PARIS (AFP) - Eclipsé par un Nicolas Sarkozy omniprésent et hyperactif, le Premier ministre François Fillon doit réinventer son rôle de chef du gouvernement et de la majorité.
Si le secrétaire général délégué de l'UMP Patrick Devedjian saluait mardi l'efficacité d'un "duo qui marche à merveille", certains décrivent à l'inverse un affaiblissement du rôle de Matignon.
"Le chef de l'Etat n'a pas à décider de tout, discuter de tout, commenter tout, concentrer tout (...) il y a peut-être un Premier ministre aussi", a ainsi ironisé le patron du PS François Hollande.
"L'évolution est surtout dans la communication", juge-t-on dans l'entourage de François Fillon: "Le rôle du président a toujours existé. La personnalité du président Sarkozy fait que cela se passe plus ouvertement".
Matignon se félicite aussi de "l'engagement du président pour soutenir son gouvernement", ce qu'illustrerait l'implication de Nicolas Sarkozy dans la délicate réforme des universités. "Rien ne se fait chacun de son côté", souligne-t-on encore.
M. Fillon avait lui-même exposé en 2006 sa conception d'un Premier ministre en parfaite identité de vues avec l'Elysée, le président s'engageant en première ligne de l'action politique.
C'est de cette relation proche que le gouvernement tient sa capacité de réformer, expliquait-il en substance dans son livre "La France peut supporter la vérité".
"Il a certes théorisé cette présidentialisation du régime", note le politologue Dominique Reynié, "mais le fait de l'expérimenter, ce n'est pas la même chose. Quand on est au pouvoir, on a envie de l'exercer".
Depuis sa nomination, François Fillon a en tous cas assumé crânement sa "ligne directe" avec Nicolas Sarkozy. "Le patron" occupe l'Elysée, "le copilote" tient Matignon.

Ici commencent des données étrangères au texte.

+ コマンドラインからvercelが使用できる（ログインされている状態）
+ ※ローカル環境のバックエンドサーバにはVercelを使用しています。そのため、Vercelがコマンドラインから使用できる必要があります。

C'est la fin de "l'Etat à deux têtes", résumait-il fin mai.
D'après son prédécesseur Jean-Pierre Raffarin, François Fillon "va progressivement monter en ligne" avec "l'entrée en lice du Parlement": "On va voir le temps de Matignon s'affirmer après le temps de l'Elysée".
M. Devedjian assure qu'il reste "plein de choses" au Premier ministre: "la mise en oeuvre, tout le détail de la mise en oeuvre, toute la complexité de la mise en oeuvre, ce n'est pas rien".

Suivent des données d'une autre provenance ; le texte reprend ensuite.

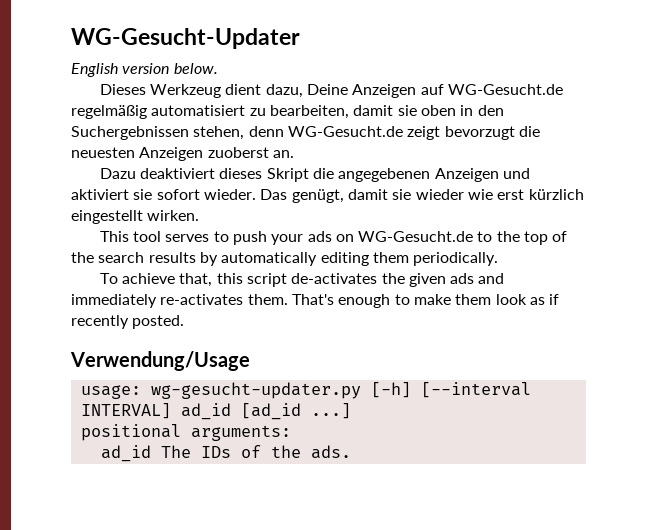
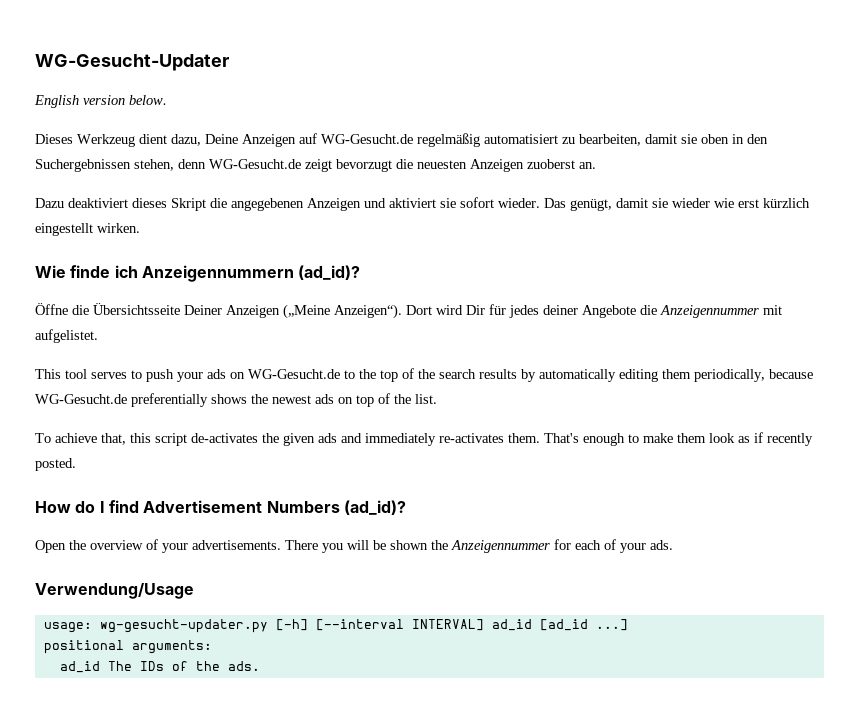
+ Wie finde ich Anzeigennummern (ad_id)?
+ Öffne die Übersichtsseite Deiner Anzeigen („Meine Anzeigen“). Dort wird Dir für jedes deiner Angebote die Anzeigennummer mit aufgelistet.
- This tool serves to push your ads on WG-Gesucht.de to the top of the search results by automatically editing them periodically.
+ This tool serves to push your ads on WG-Gesucht.de to the top of the search results by automatically editing them periodically, because WG-Gesucht.de preferentially shows the newest ads on top of the list.
+ How do I find Advertisement Numbers (ad_id)?
+ Open the overview of your advertisements. There you will be shown the Anzeigennummer for each of your ads.

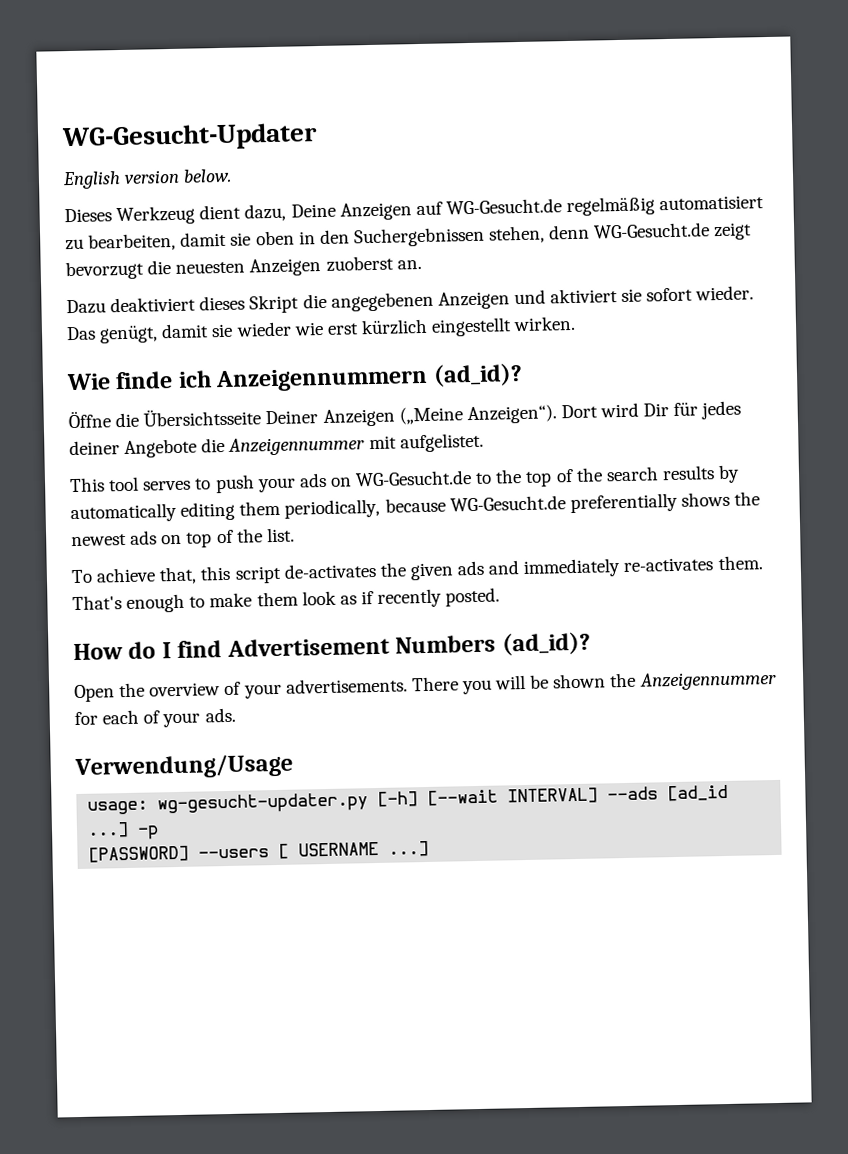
- usage: wg-gesucht-updater.py [-h] [--interval INTERVAL] ad_id [ad_id ...]
- positional arguments:
- ad_id The IDs of the ads.
+ usage: wg-gesucht-updater.py [-h] [--wait INTERVAL] --ads [ad_id ...] -p
+ [PASSWORD] --users [ USERNAME ...]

Dominique Reynié décrit en revanche cette mission comme relevant d'une "fonction administrative de coordination du travail gouvernemental sous contrôle parlementaire". Selon lui, le quinquennat, l'inversion du calendrier électoral, la conception du pouvoir et la personnalité de Nicolas Sarkozy "travaillent à l'extinction progressive du poste de Premier ministre".
En revanche, tempère-t-il, François Fillon pourra en cas de difficultés "reconstruire la fonction de garde du corps, de paratonnerre" du président.

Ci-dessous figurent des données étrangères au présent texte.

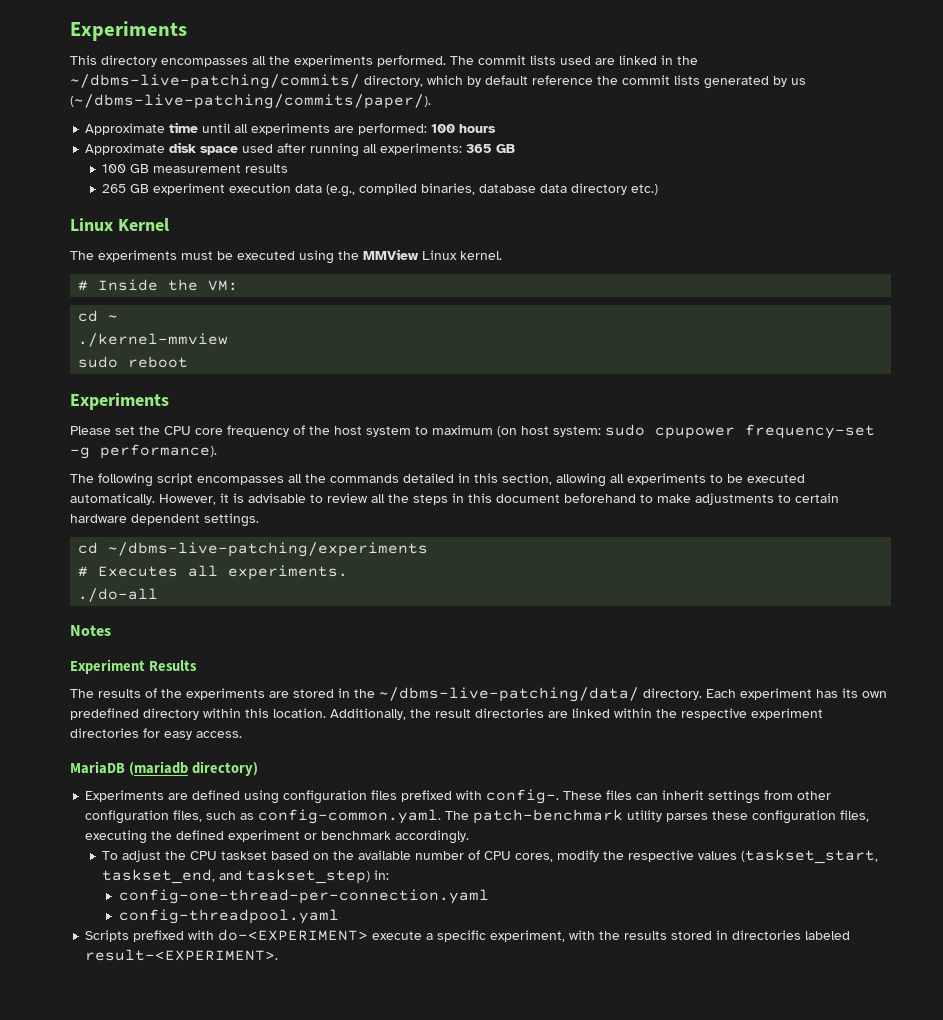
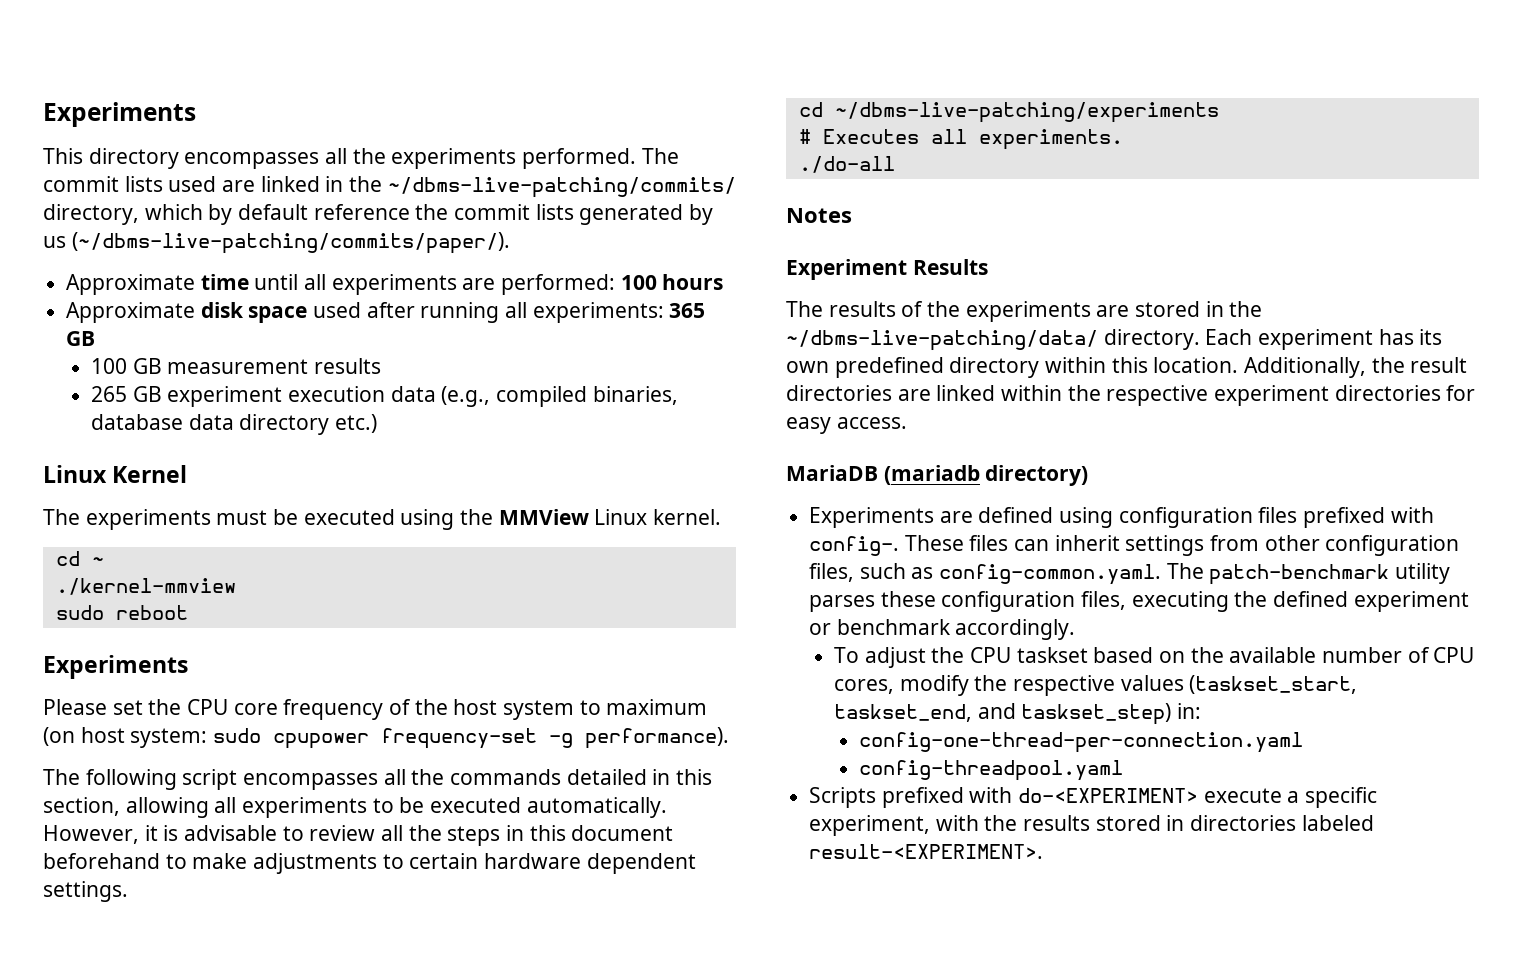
- # Inside the VM:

"Il n'est pas anormal que le président soit à la fois chef d'Etat et chef de gouvernement", expose à l'AFP l'ancien ministre socialiste Jack Lang, qui souhaite toutefois que cette évolution s'accompagne d'un renforcement du rôle du Parlement.
Reste la direction de la majorité, traditionnellement dévolue au Premier ministre.
M. Fillon avait pris en main la campagne des législatives, attaquant sans répit la gauche. Le résultat mitigé du second tour a nui à son autorité sur la droite, d'autant plus qu'il a été rendu responsable en partie du ressac de l'UMP par ses déclarations sur une possible hausse de 5 points de la TVA.